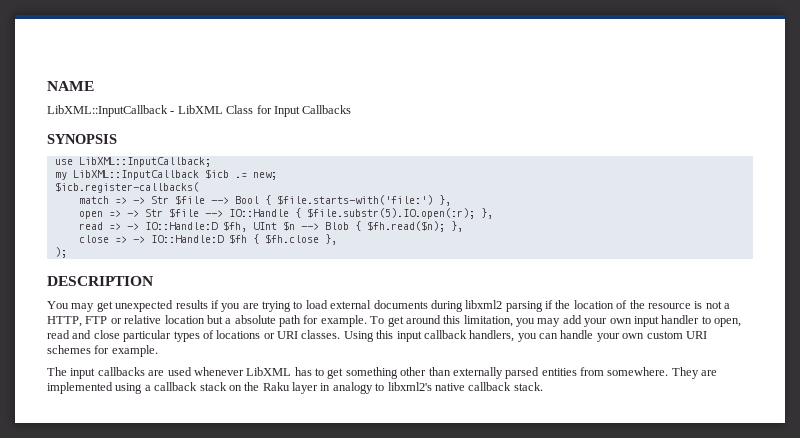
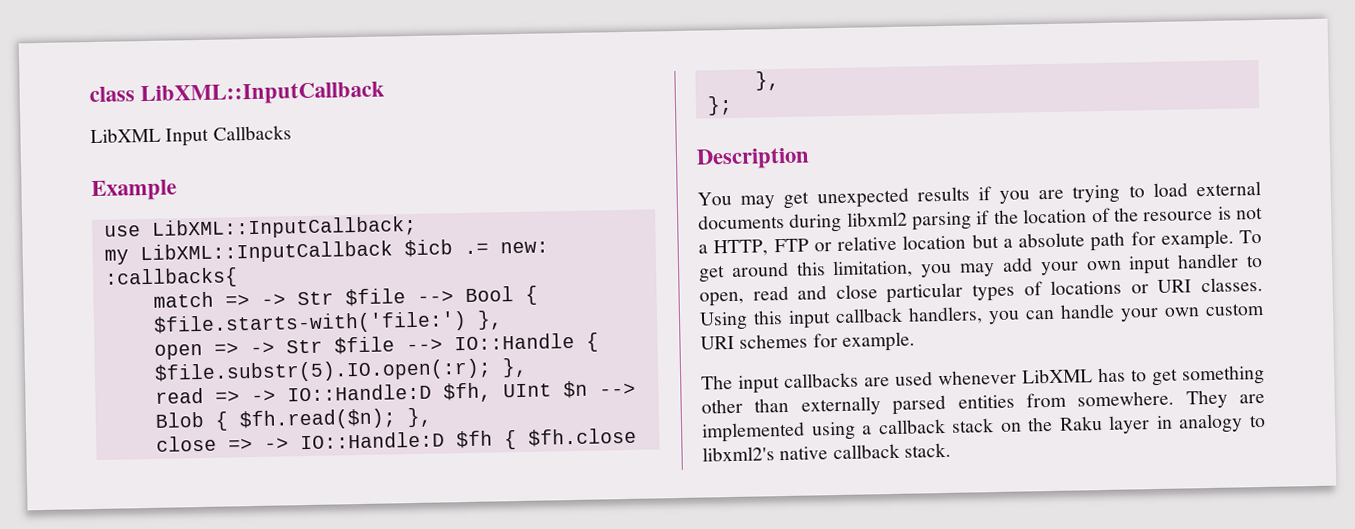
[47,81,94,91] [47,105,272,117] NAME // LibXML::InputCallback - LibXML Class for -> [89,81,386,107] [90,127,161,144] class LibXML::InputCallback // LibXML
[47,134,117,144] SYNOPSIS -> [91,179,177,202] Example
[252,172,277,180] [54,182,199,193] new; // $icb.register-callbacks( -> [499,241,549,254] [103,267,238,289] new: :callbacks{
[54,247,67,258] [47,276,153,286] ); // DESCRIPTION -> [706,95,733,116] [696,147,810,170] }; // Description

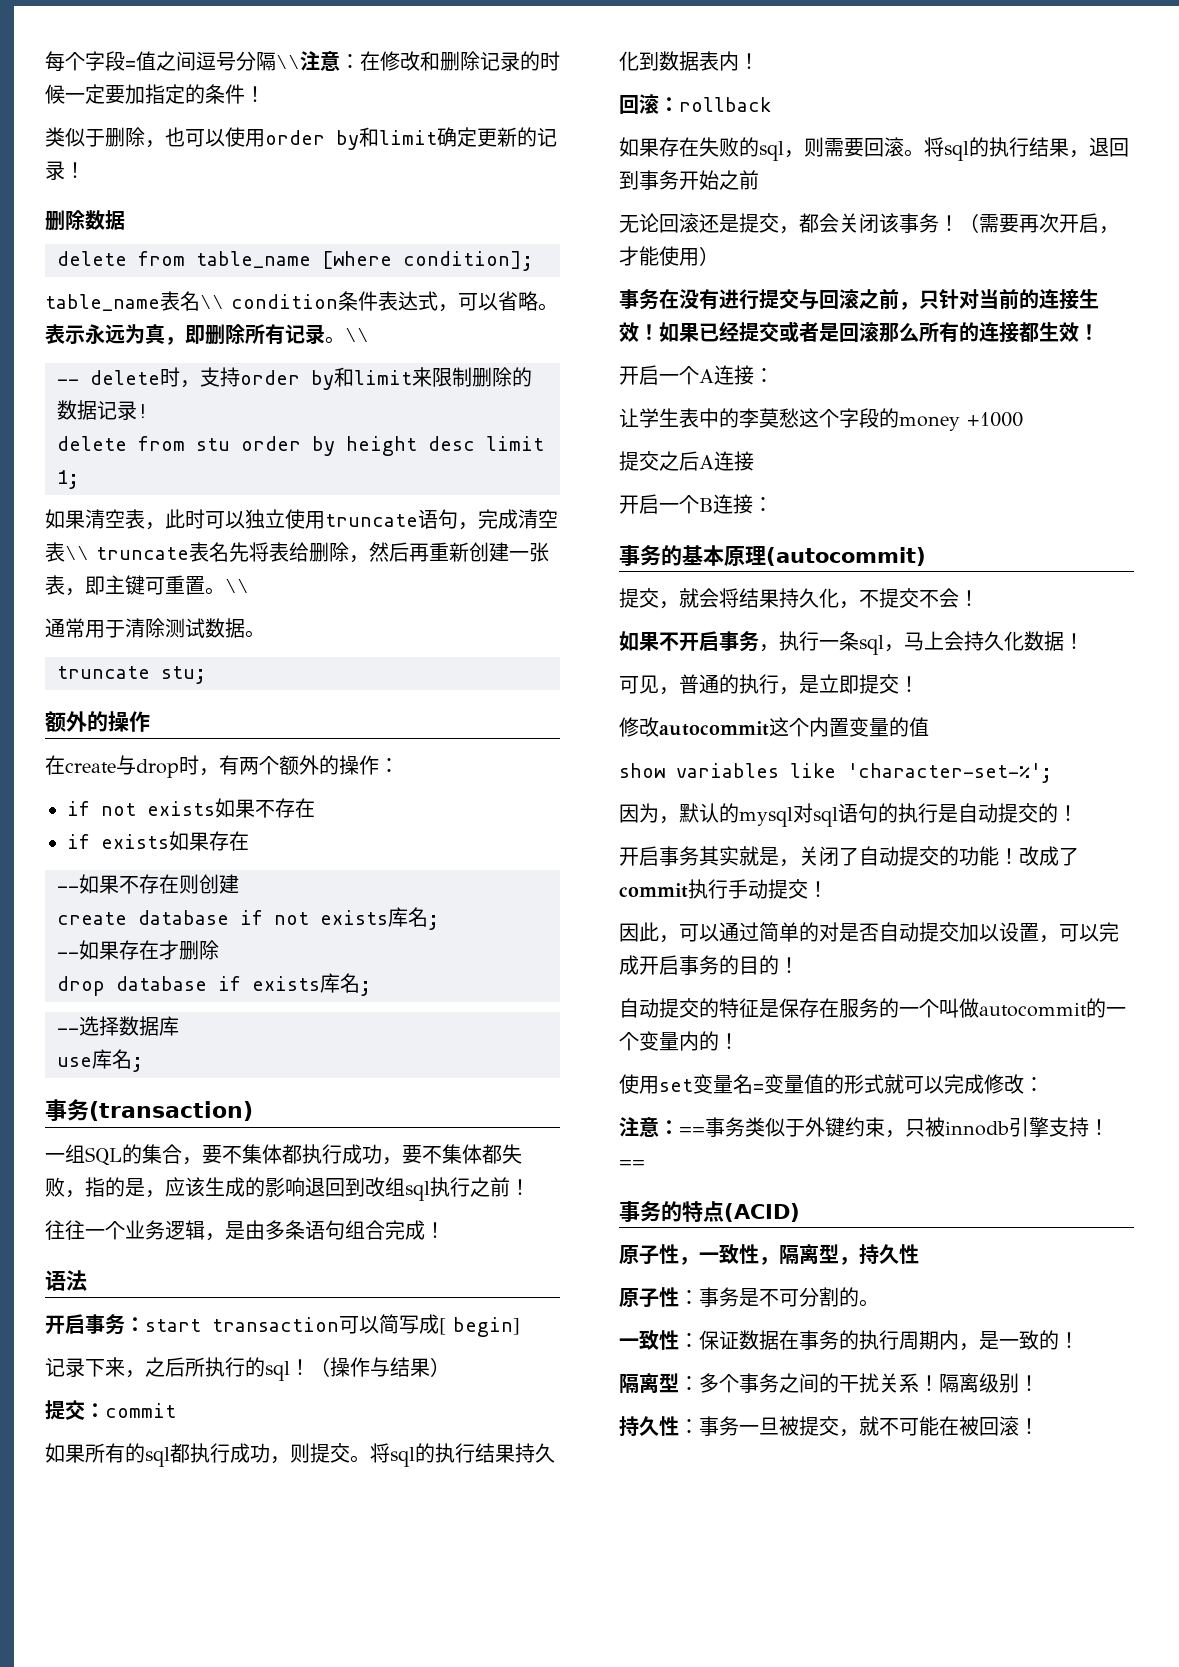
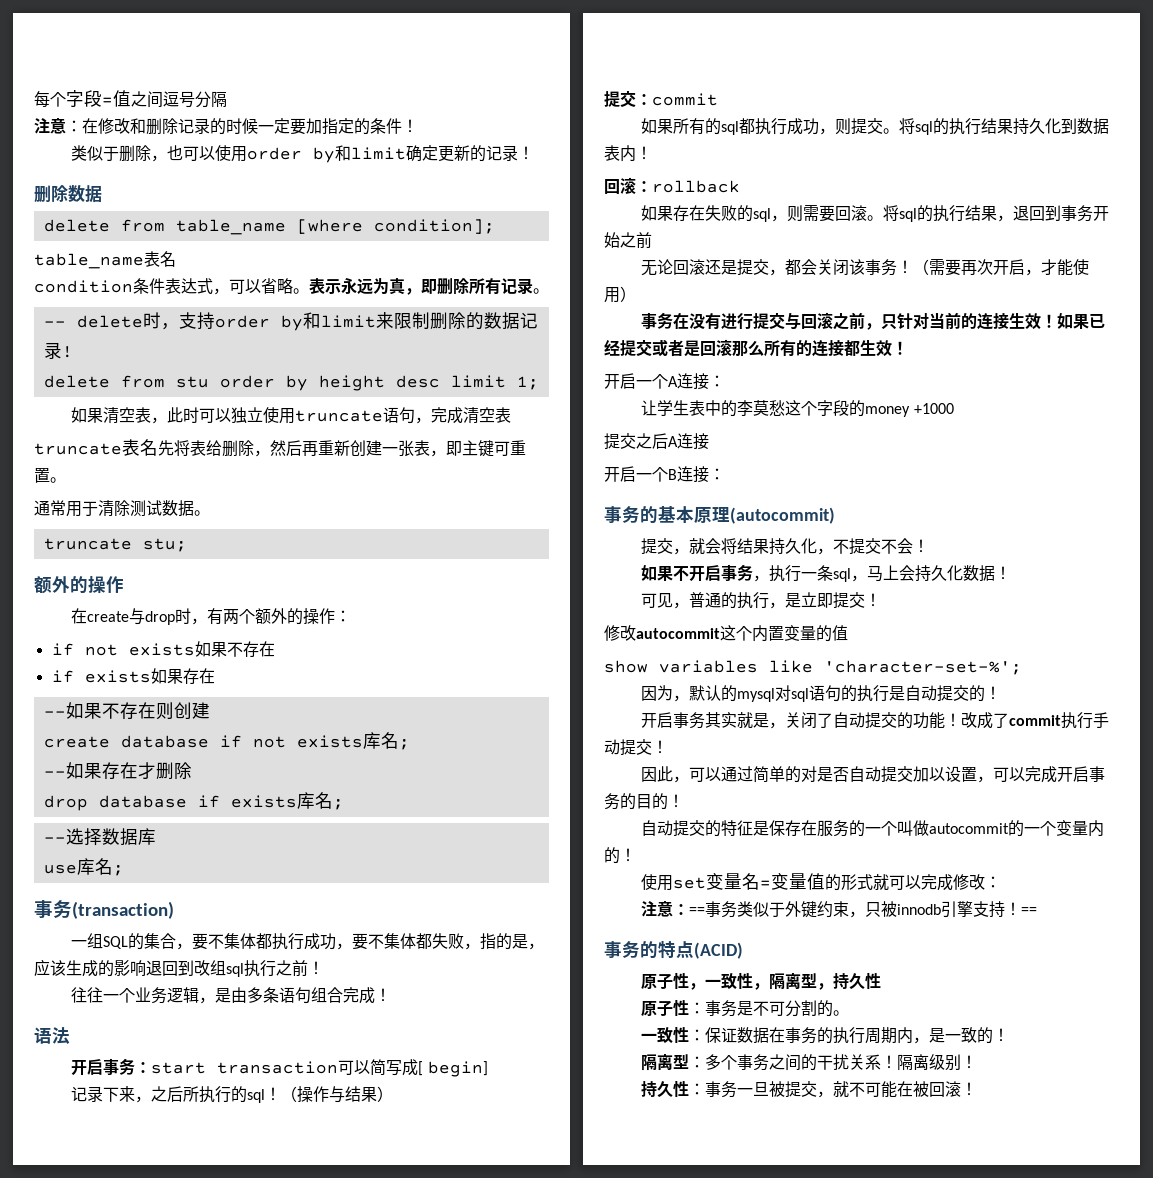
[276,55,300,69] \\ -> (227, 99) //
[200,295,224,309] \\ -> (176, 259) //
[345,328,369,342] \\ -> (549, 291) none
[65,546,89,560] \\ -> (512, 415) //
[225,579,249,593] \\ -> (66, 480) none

********

- _The problem_:
Your task is to transcribe the line containing "[200,295,224,309] \\ -> (176, 259) //" and every line after it, through the last line of the data, exactly as written and with nothing more.

- _Exercise output_:
[200,295,224,309] \\ -> (176, 259) //
[345,328,369,342] \\ -> (549, 291) none
[65,546,89,560] \\ -> (512, 415) //
[225,579,249,593] \\ -> (66, 480) none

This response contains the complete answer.